> [What the task requires]: Please set down each record exactly as it appears, but leave out any pictures.

====== Material shown ======

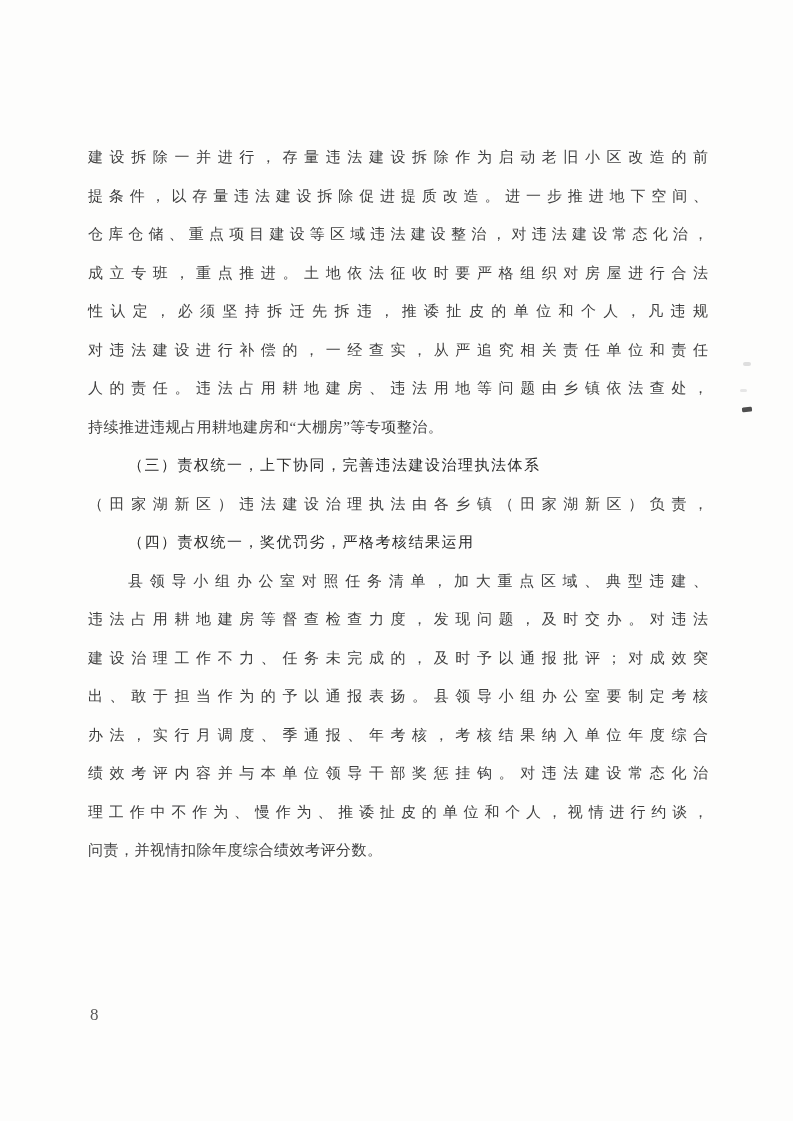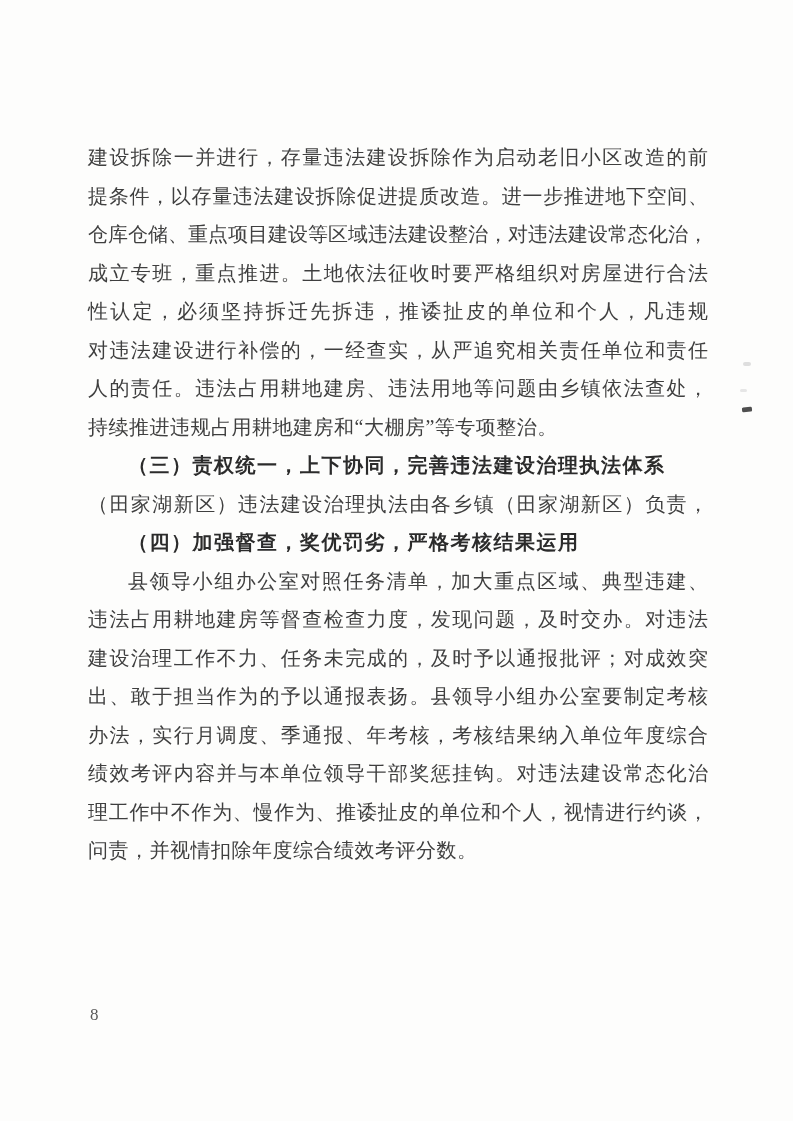--- a/index.html
+++ b/index.html
@@ -20,36 +20,36 @@
   }
   .content{
     position:absolute;
     left:88px;
     top:138px;
     width:620px;
   }
   .line{
     height:38.5px;
     line-height:38.5px;
-    font-size:20px;
+    font-size:15px;
     color:var(--body-text);
     white-space:nowrap;
     letter-spacing:0.5px;
   }
   .line.justify{
     white-space:normal;
     text-align:justify;
     text-align-last:justify;
     letter-spacing:0;
   }
   .line.indent{
     text-indent:40px;
   }
   .line.bold{
-    font-weight:700;
+    font-weight:400;
     color:var(--heading-text);
     letter-spacing:1.5px;
   }
   .page-number{
     position:absolute;
     left:90px;
     top:1004px;
     font-size:17px;
     line-height:22px;
     color:var(--page-number);
@@ -79,21 +79,21 @@
       <div class="line justify">建设拆除一并进行，存量违法建设拆除作为启动老旧小区改造的前</div>
       <div class="line justify">提条件，以存量违法建设拆除促进提质改造。进一步推进地下空间、</div>
       <div class="line justify">仓库仓储、重点项目建设等区域违法建设整治，对违法建设常态化治，</div>
       <div class="line justify">成立专班，重点推进。土地依法征收时要严格组织对房屋进行合法</div>
       <div class="line justify">性认定，必须坚持拆迁先拆违，推诿扯皮的单位和个人，凡违规</div>
       <div class="line justify">对违法建设进行补偿的，一经查实，从严追究相关责任单位和责任</div>
       <div class="line justify">人的责任。违法占用耕地建房、违法用地等问题由乡镇依法查处，</div>
       <div class="line">持续推进违规占用耕地建房和“大棚房”等专项整治。</div>
       <div class="line bold indent">（三）责权统一，上下协同，完善违法建设治理执法体系</div>
       <div class="line justify">（田家湖新区）违法建设治理执法由各乡镇（田家湖新区）负责，</div>
-      <div class="line bold indent">（四）加强督查，奖优罚劣，严格考核结果运用</div>
+      <div class="line bold indent">（四）责权统一，奖优罚劣，严格考核结果运用</div>
       <div class="line indent justify">县领导小组办公室对照任务清单，加大重点区域、典型违建、</div>
       <div class="line justify">违法占用耕地建房等督查检查力度，发现问题，及时交办。对违法</div>
       <div class="line justify">建设治理工作不力、任务未完成的，及时予以通报批评；对成效突</div>
       <div class="line justify">出、敢于担当作为的予以通报表扬。县领导小组办公室要制定考核</div>
       <div class="line justify">办法，实行月调度、季通报、年考核，考核结果纳入单位年度综合</div>
       <div class="line justify">绩效考评内容并与本单位领导干部奖惩挂钩。对违法建设常态化治</div>
       <div class="line justify">理工作中不作为、慢作为、推诿扯皮的单位和个人，视情进行约谈，</div>
       <div class="line">问责，并视情扣除年度综合绩效考评分数。</div>
     </div>
   <div class="page-number">8</div>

======

> [Output of the exercise]:
--- a/index.html
+++ b/index.html
@@ -20,36 +20,36 @@
   }
   .content{
     position:absolute;
     left:88px;
     top:138px;
     width:620px;
   }
   .line{
     height:38.5px;
     line-height:38.5px;
-    font-size:20px;
+    font-size:15px;
     color:var(--body-text);
     white-space:nowrap;
     letter-spacing:0.5px;
   }
   .line.justify{
     white-space:normal;
     text-align:justify;
     text-align-last:justify;
     letter-spacing:0;
   }
   .line.indent{
     text-indent:40px;
   }
   .line.bold{
-    font-weight:700;
+    font-weight:400;
     color:var(--heading-text);
     letter-spacing:1.5px;
   }
   .page-number{
     position:absolute;
     left:90px;
     top:1004px;
     font-size:17px;
     line-height:22px;
     color:var(--page-number);
@@ -79,21 +79,21 @@
       <div class="line justify">建设拆除一并进行，存量违法建设拆除作为启动老旧小区改造的前</div>
       <div class="line justify">提条件，以存量违法建设拆除促进提质改造。进一步推进地下空间、</div>
       <div class="line justify">仓库仓储、重点项目建设等区域违法建设整治，对违法建设常态化治，</div>
       <div class="line justify">成立专班，重点推进。土地依法征收时要严格组织对房屋进行合法</div>
       <div class="line justify">性认定，必须坚持拆迁先拆违，推诿扯皮的单位和个人，凡违规</div>
       <div class="line justify">对违法建设进行补偿的，一经查实，从严追究相关责任单位和责任</div>
       <div class="line justify">人的责任。违法占用耕地建房、违法用地等问题由乡镇依法查处，</div>
       <div class="line">持续推进违规占用耕地建房和“大棚房”等专项整治。</div>
       <div class="line bold indent">（三）责权统一，上下协同，完善违法建设治理执法体系</div>
       <div class="line justify">（田家湖新区）违法建设治理执法由各乡镇（田家湖新区）负责，</div>
-      <div class="line bold indent">（四）加强督查，奖优罚劣，严格考核结果运用</div>
+      <div class="line bold indent">（四）责权统一，奖优罚劣，严格考核结果运用</div>
       <div class="line indent justify">县领导小组办公室对照任务清单，加大重点区域、典型违建、</div>
       <div class="line justify">违法占用耕地建房等督查检查力度，发现问题，及时交办。对违法</div>
       <div class="line justify">建设治理工作不力、任务未完成的，及时予以通报批评；对成效突</div>
       <div class="line justify">出、敢于担当作为的予以通报表扬。县领导小组办公室要制定考核</div>
       <div class="line justify">办法，实行月调度、季通报、年考核，考核结果纳入单位年度综合</div>
       <div class="line justify">绩效考评内容并与本单位领导干部奖惩挂钩。对违法建设常态化治</div>
       <div class="line justify">理工作中不作为、慢作为、推诿扯皮的单位和个人，视情进行约谈，</div>
       <div class="line">问责，并视情扣除年度综合绩效考评分数。</div>
     </div>
   <div class="page-number">8</div>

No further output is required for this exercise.